RECORDS TO USE:
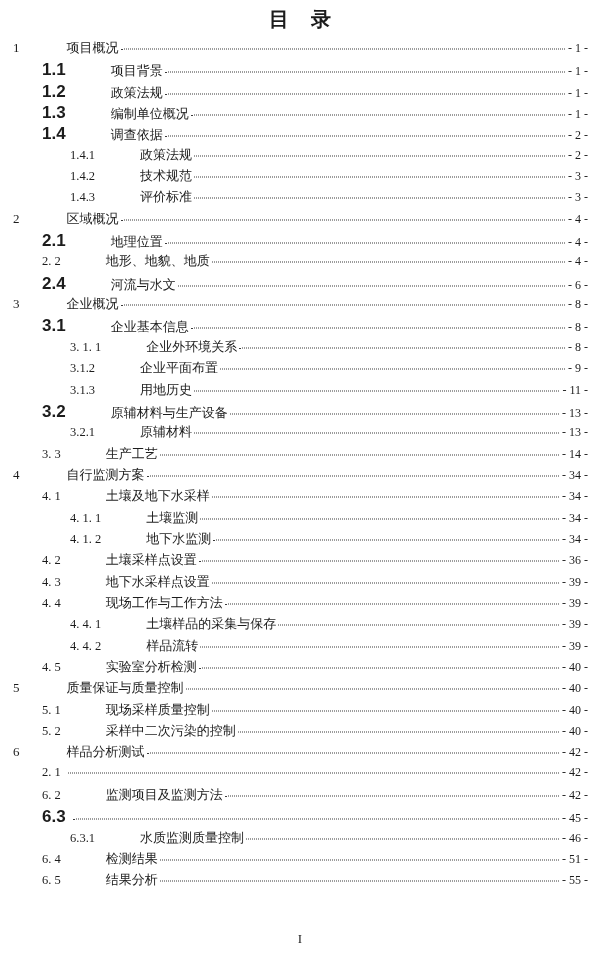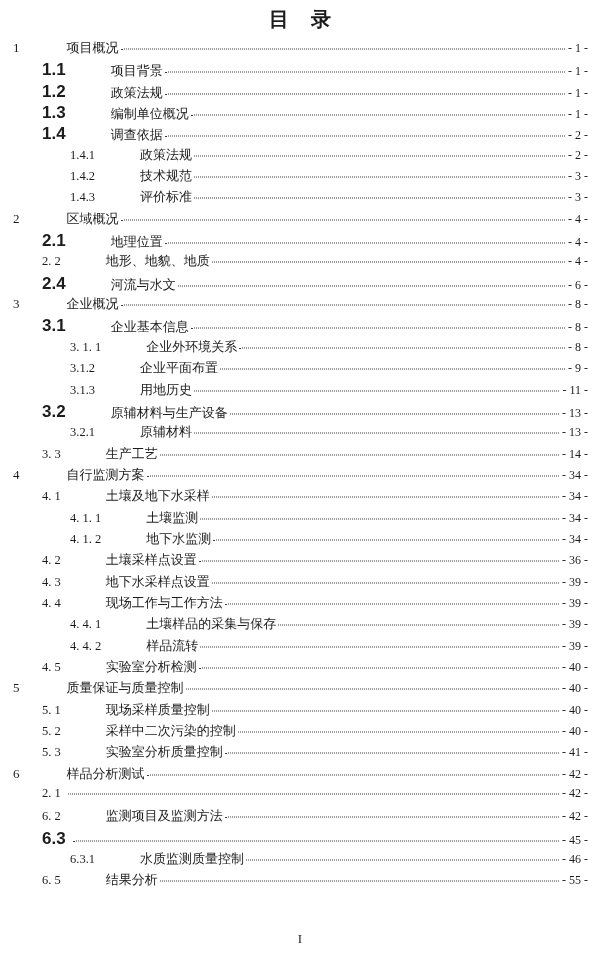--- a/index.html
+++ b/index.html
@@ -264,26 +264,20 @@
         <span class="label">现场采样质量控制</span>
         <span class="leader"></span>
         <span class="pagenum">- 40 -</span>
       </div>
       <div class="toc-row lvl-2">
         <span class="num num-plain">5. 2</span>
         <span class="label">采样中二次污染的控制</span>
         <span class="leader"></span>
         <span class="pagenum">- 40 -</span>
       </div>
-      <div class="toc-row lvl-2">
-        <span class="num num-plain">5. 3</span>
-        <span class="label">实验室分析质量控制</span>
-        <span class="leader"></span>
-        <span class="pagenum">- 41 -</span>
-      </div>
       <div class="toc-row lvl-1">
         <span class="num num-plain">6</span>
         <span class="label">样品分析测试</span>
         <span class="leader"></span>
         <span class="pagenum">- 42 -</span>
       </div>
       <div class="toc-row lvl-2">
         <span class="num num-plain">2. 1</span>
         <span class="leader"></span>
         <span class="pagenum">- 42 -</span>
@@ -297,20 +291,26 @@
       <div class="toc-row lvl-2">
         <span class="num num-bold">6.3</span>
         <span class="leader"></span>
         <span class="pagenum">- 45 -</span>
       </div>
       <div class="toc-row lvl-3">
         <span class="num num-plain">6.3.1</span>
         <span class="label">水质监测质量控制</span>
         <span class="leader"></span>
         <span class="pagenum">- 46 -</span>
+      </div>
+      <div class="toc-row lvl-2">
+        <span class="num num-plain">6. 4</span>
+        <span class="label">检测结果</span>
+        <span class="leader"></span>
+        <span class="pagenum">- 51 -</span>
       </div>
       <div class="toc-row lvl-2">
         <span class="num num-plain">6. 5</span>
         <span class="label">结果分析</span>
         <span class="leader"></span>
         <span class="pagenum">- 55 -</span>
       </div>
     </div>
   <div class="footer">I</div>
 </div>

THE TASK:
Pictures stay out, but every record above is to be returned exactly.

RESULT OF THIS EXERCISE:
--- a/index.html
+++ b/index.html
@@ -264,26 +264,20 @@
         <span class="label">现场采样质量控制</span>
         <span class="leader"></span>
         <span class="pagenum">- 40 -</span>
       </div>
       <div class="toc-row lvl-2">
         <span class="num num-plain">5. 2</span>
         <span class="label">采样中二次污染的控制</span>
         <span class="leader"></span>
         <span class="pagenum">- 40 -</span>
       </div>
-      <div class="toc-row lvl-2">
-        <span class="num num-plain">5. 3</span>
-        <span class="label">实验室分析质量控制</span>
-        <span class="leader"></span>
-        <span class="pagenum">- 41 -</span>
-      </div>
       <div class="toc-row lvl-1">
         <span class="num num-plain">6</span>
         <span class="label">样品分析测试</span>
         <span class="leader"></span>
         <span class="pagenum">- 42 -</span>
       </div>
       <div class="toc-row lvl-2">
         <span class="num num-plain">2. 1</span>
         <span class="leader"></span>
         <span class="pagenum">- 42 -</span>
@@ -297,20 +291,26 @@
       <div class="toc-row lvl-2">
         <span class="num num-bold">6.3</span>
         <span class="leader"></span>
         <span class="pagenum">- 45 -</span>
       </div>
       <div class="toc-row lvl-3">
         <span class="num num-plain">6.3.1</span>
         <span class="label">水质监测质量控制</span>
         <span class="leader"></span>
         <span class="pagenum">- 46 -</span>
+      </div>
+      <div class="toc-row lvl-2">
+        <span class="num num-plain">6. 4</span>
+        <span class="label">检测结果</span>
+        <span class="leader"></span>
+        <span class="pagenum">- 51 -</span>
       </div>
       <div class="toc-row lvl-2">
         <span class="num num-plain">6. 5</span>
         <span class="label">结果分析</span>
         <span class="leader"></span>
         <span class="pagenum">- 55 -</span>
       </div>
     </div>
   <div class="footer">I</div>
 </div>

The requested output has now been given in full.